Time, just, to close the motorway at exit 4 and channel him south along the A228 towards Leybourne and West Malling, where, this time, the roadblock was more comprehensive, helicopter hovering low now overhead.
No fool, Dooley slowed, stopped, stepped carefully from the car, hands raised, and began to walk towards a phalanx of armed officers. Following instructions, he lay face down in the centre of the road, arms stretched wide, legs apart.
Almost a full sweep.
Almost.
When the SOCA officers, supported by others from SO 19 and the Major Crime Investigation team of the local Surrey force, arrived at Anton Kosach’s residence, the bird, as the saying goes, had flown.
All that awaited Charlie Frost and his team, alone in that sprawl of a house and grounds, were Letitia and her son; Danya still in his bed, surrounded by stuffed animals and posters of animated superheroes, Letitia in a white towelling dressing gown, sitting at the breakfast bar in the kitchen with a cup of lemon and ginger tea.
When asked about her husband’s whereabouts, she shrugged. ‘How the fuck should I know?

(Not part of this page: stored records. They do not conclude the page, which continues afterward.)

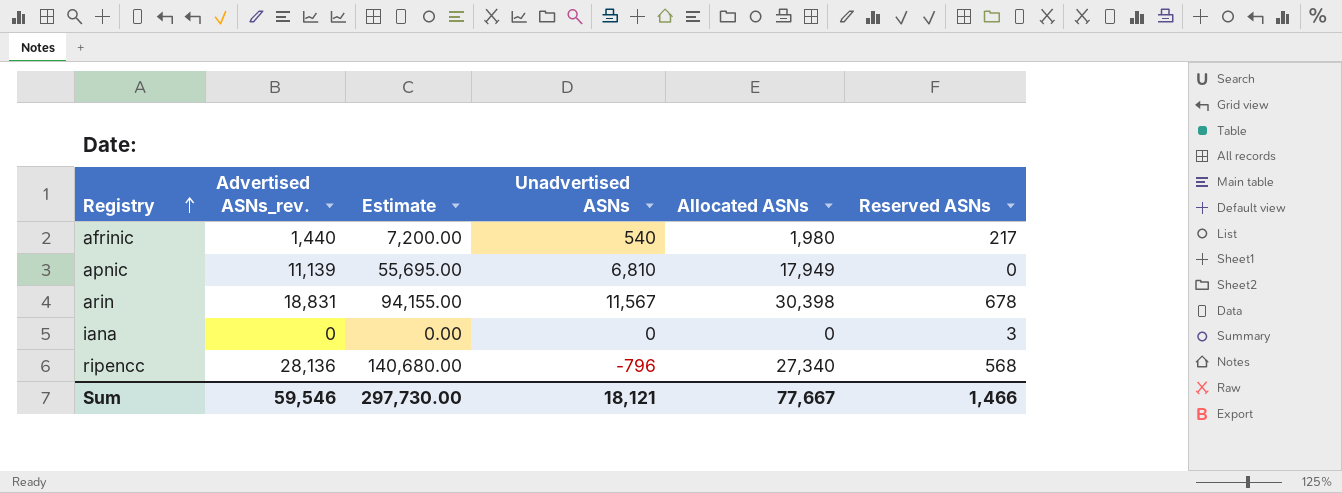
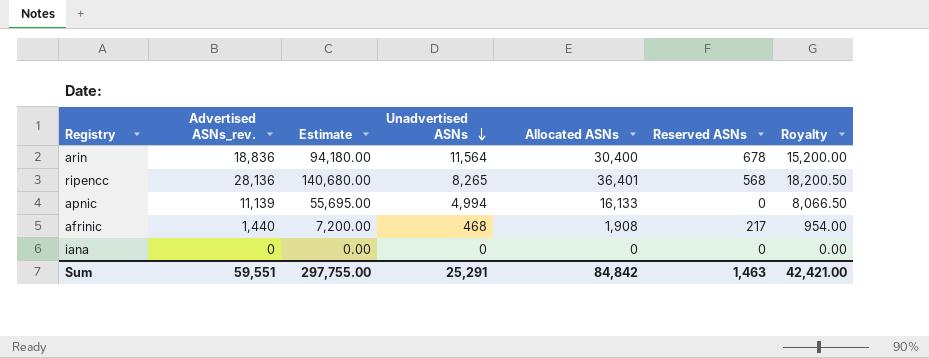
row order: Registry ascending -> Unadvertised ASNs descending
column Royalty | formula: none -> [Allocated ASNs] * 0.5
arin | Advertised ASNs_rev.: 18,831 -> 18,836
arin | Estimate: 94,155.00 -> 94,180.00
arin | Unadvertised ASNs: 11,567 -> 11,564
arin | Allocated ASNs: 30,398 -> 30,400
ripencc | Unadvertised ASNs: -796 -> 8,265
ripencc | Allocated ASNs: 27,340 -> 36,401
apnic | Unadvertised ASNs: 6,810 -> 4,994
apnic | Allocated ASNs: 17,949 -> 16,133
afrinic | Unadvertised ASNs: 540 -> 468
afrinic | Allocated ASNs: 1,980 -> 1,908
iana | Reserved ASNs: 3 -> 0
Sum | Advertised ASNs_rev.: 59,546 -> 59,551
Sum | Estimate: 297,730.00 -> 297,755.00
Sum | Unadvertised ASNs: 18,121 -> 25,291
Sum | Allocated ASNs: 77,667 -> 84,842
Sum | Reserved ASNs: 1,466 -> 1,463

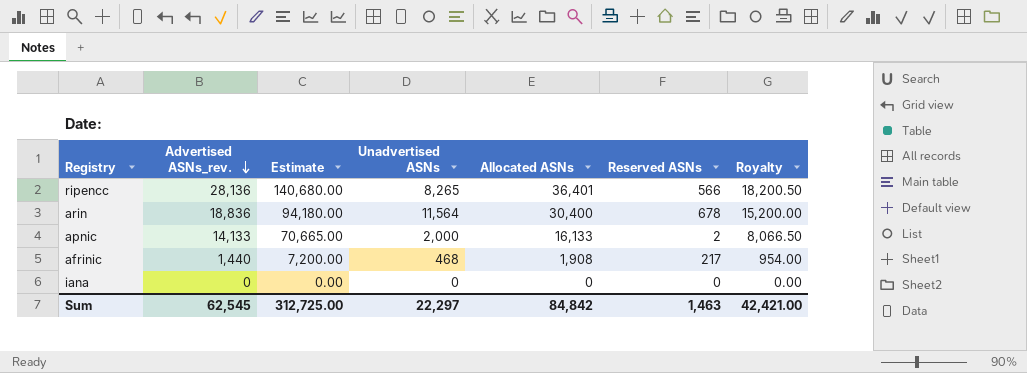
row order: Unadvertised ASNs descending -> Advertised ASNs_rev. descending
ripencc | Reserved ASNs: 568 -> 566
apnic | Advertised ASNs_rev.: 11,139 -> 14,133
apnic | Estimate: 55,695.00 -> 70,665.00
apnic | Unadvertised ASNs: 4,994 -> 2,000
apnic | Reserved ASNs: 0 -> 2
Sum | Advertised ASNs_rev.: 59,551 -> 62,545
Sum | Estimate: 297,755.00 -> 312,725.00
Sum | Unadvertised ASNs: 25,291 -> 22,297

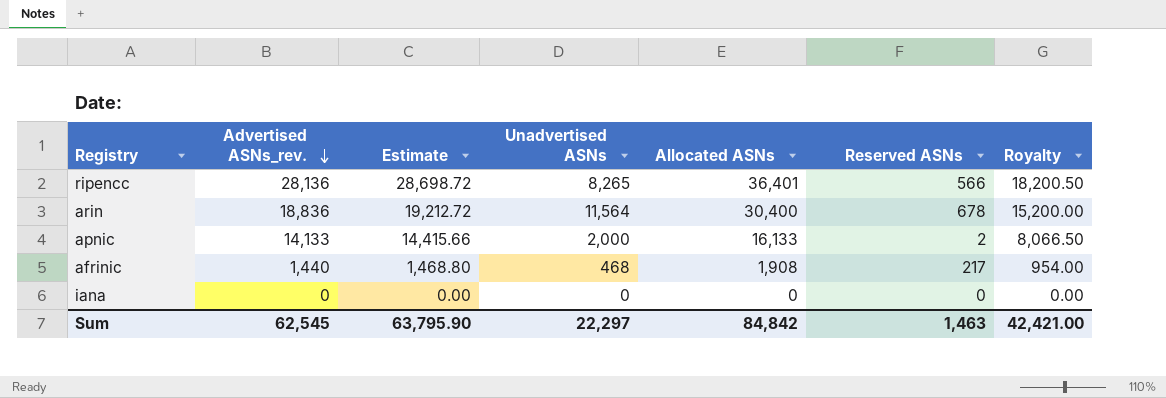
column Estimate | formula: [Advertised ASNs_rev.] * 5 -> [Advertised ASNs_rev.] * 1.02
Sum | Estimate: 312,725.00 -> 63,795.90

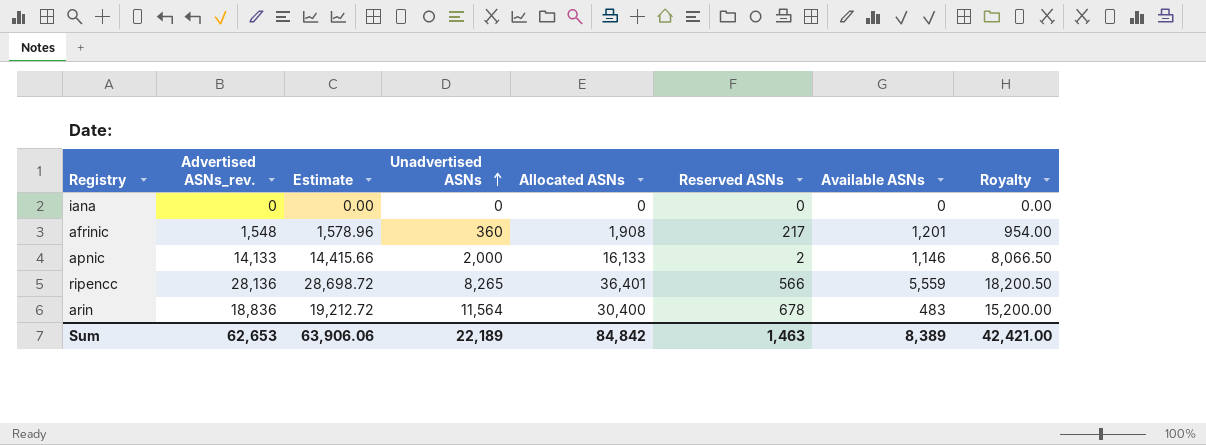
row order: Advertised ASNs_rev. descending -> Unadvertised ASNs ascending
column Available ASNs | position: none -> 7
afrinic | Advertised ASNs_rev.: 1,440 -> 1,548
afrinic | Estimate: 1,468.80 -> 1,578.96
afrinic | Unadvertised ASNs: 468 -> 360
Sum | Advertised ASNs_rev.: 62,545 -> 62,653
Sum | Estimate: 63,795.90 -> 63,906.06
Sum | Unadvertised ASNs: 22,297 -> 22,189

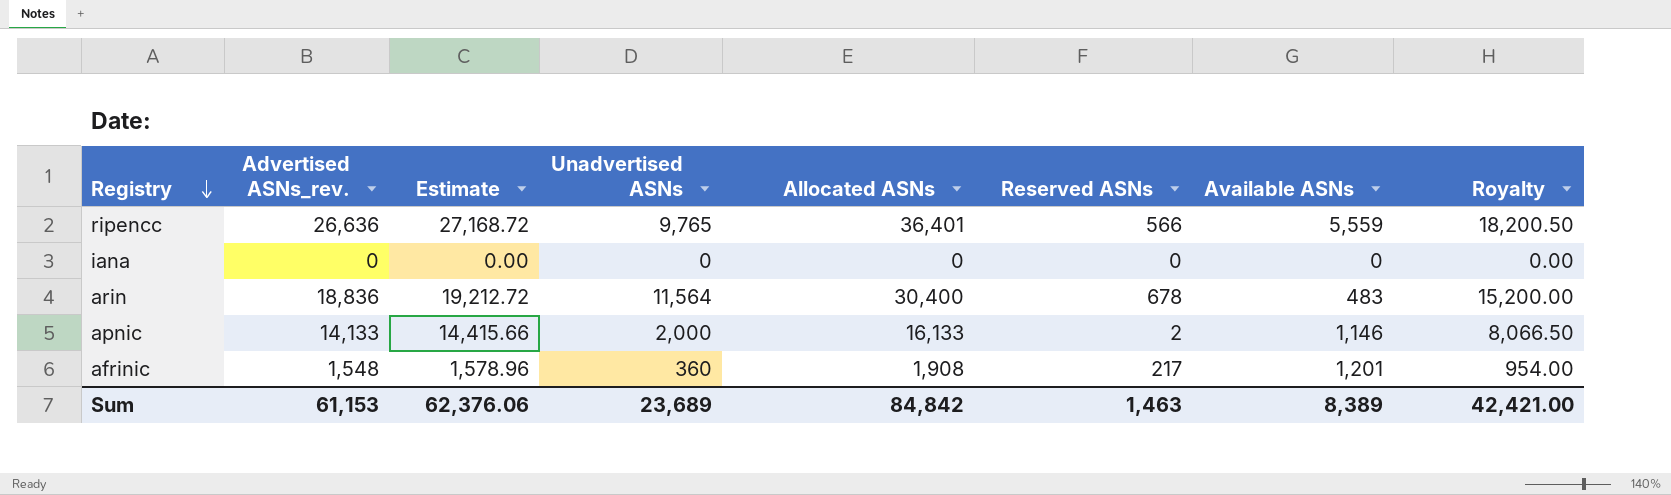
row order: Unadvertised ASNs ascending -> Registry descending
ripencc | Advertised ASNs_rev.: 28,136 -> 26,636
ripencc | Estimate: 28,698.72 -> 27,168.72
ripencc | Unadvertised ASNs: 8,265 -> 9,765
Sum | Advertised ASNs_rev.: 62,653 -> 61,153
Sum | Estimate: 63,906.06 -> 62,376.06
Sum | Unadvertised ASNs: 22,189 -> 23,689

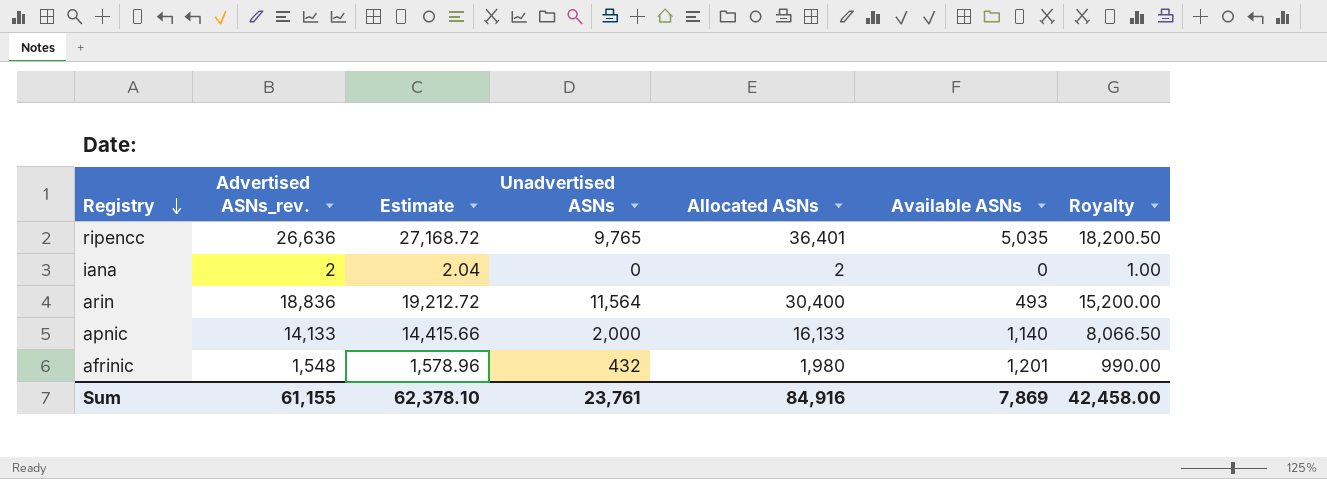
column Reserved ASNs | position: 6 -> none
ripencc | Available ASNs: 5,559 -> 5,035
iana | Advertised ASNs_rev.: 0 -> 2
iana | Estimate: 0.00 -> 2.04
iana | Allocated ASNs: 0 -> 2
iana | Royalty: 0.00 -> 1.00
arin | Available ASNs: 483 -> 493
apnic | Available ASNs: 1,146 -> 1,140
afrinic | Unadvertised ASNs: 360 -> 432
afrinic | Allocated ASNs: 1,908 -> 1,980
afrinic | Royalty: 954.00 -> 990.00
Sum | Advertised ASNs_rev.: 61,153 -> 61,155
Sum | Estimate: 62,376.06 -> 62,378.10
Sum | Unadvertised ASNs: 23,689 -> 23,761
Sum | Allocated ASNs: 84,842 -> 84,916
Sum | Available ASNs: 8,389 -> 7,869
Sum | Royalty: 42,421.00 -> 42,458.00

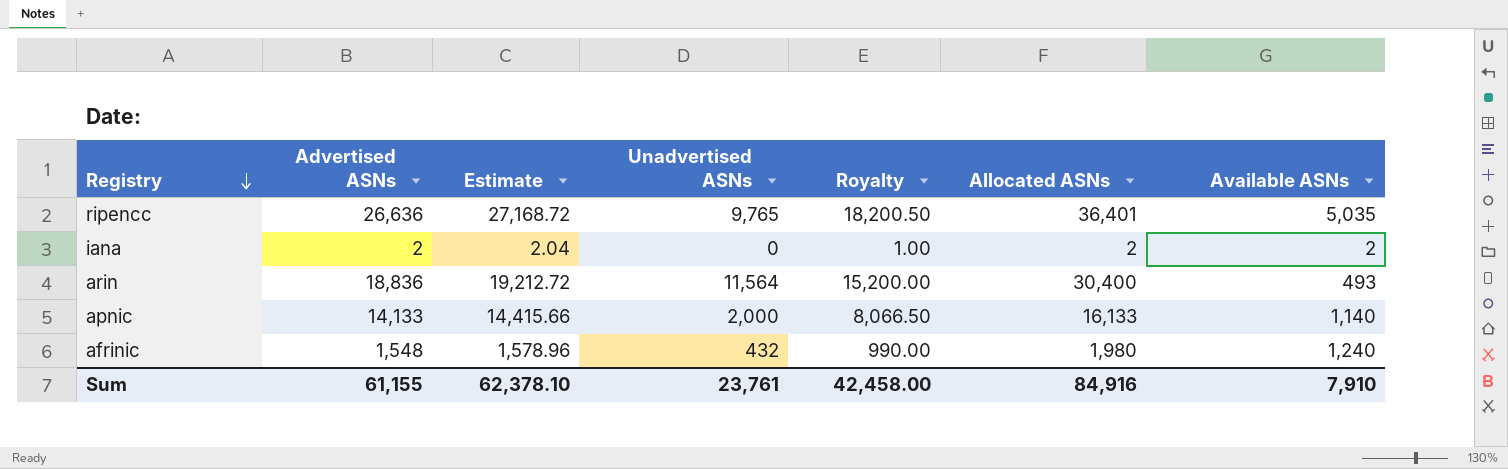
column name: Advertised ASNs_rev. -> Advertised ASNs
column Royalty | position: 7 -> 5
iana | Available ASNs: 0 -> 2
afrinic | Available ASNs: 1,201 -> 1,240
Sum | Available ASNs: 7,869 -> 7,910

Maybe he went out for a pint of milk.’
It was all Frost, normally the most self-contained of men, could do to stop himself slapping her round the face.
56
The operation, as a whole, was deemed a success. Was paraded as such to the press, the media generally.
?100 million, it had a nice ring to it.
People remembered.
Burcher, the public face of policing on this occasion, stood before the cameras and talked of assiduously accumulated intelligence, meticulous planning, acts of individual bravery.
‘This operation has laid bare, once and for all, the link between drugs and violence which lies at the very heart of the Class A drug industry in this country.’
Drugs and violence. Reminders were provided of what had happened in Camden, at Stansted. Photographs, video. Viewers may find some of these images disturbing.
‘The unfortunate shooting by a police marksman of an armed member of the gang, who had previously shot and wounded a police officer and was seeking to evade arrest, has been referred, as a matter of course, to the Police Complaints Authority. The wounded officer is happily expected to make a full recovery.’
Karen left the official piss-up early, found Ramsden in the adjacent car park, leaning against somebody’s Toyota Land Cruiser, kids’ car seats in the back, enjoying a cigarette.